*** Begin section ***
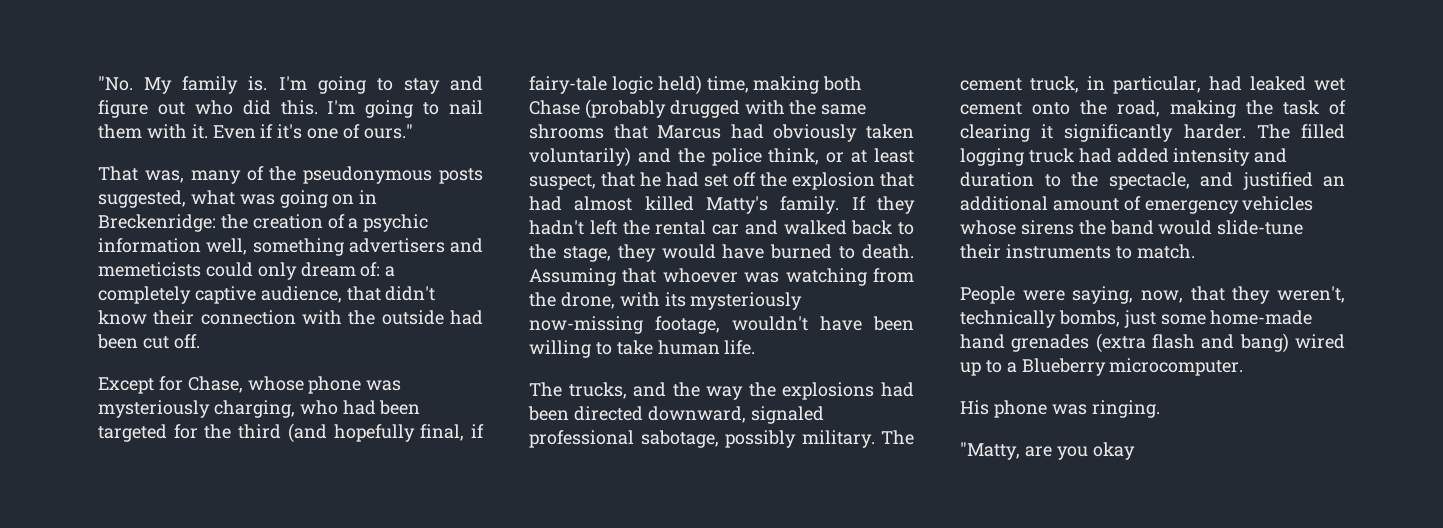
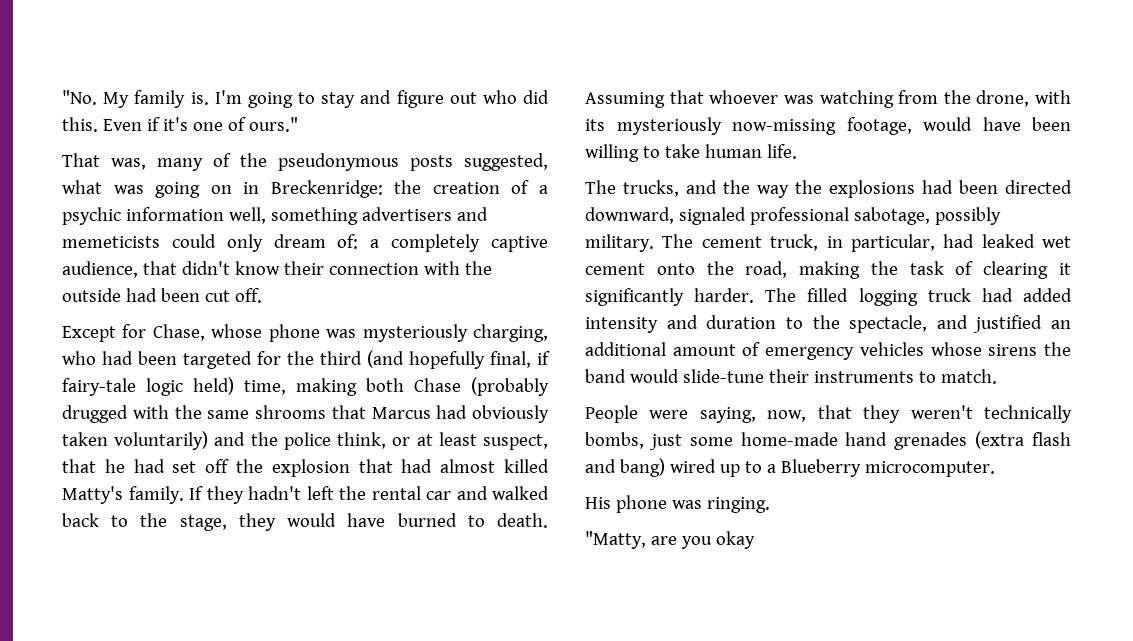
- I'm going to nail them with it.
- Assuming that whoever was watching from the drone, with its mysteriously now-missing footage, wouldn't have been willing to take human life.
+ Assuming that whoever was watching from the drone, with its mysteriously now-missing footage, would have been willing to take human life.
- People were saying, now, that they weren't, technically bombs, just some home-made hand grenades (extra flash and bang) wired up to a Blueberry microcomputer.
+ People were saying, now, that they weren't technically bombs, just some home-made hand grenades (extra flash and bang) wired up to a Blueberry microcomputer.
*** End section ***
We ask that the entries above be copied exactly, with the pictures omitted.

- I'm going to nail them with it.
- Assuming that whoever was watching from the drone, with its mysteriously now-missing footage, wouldn't have been willing to take human life.
+ Assuming that whoever was watching from the drone, with its mysteriously now-missing footage, would have been willing to take human life.
- People were saying, now, that they weren't, technically bombs, just some home-made hand grenades (extra flash and bang) wired up to a Blueberry microcomputer.
+ People were saying, now, that they weren't technically bombs, just some home-made hand grenades (extra flash and bang) wired up to a Blueberry microcomputer.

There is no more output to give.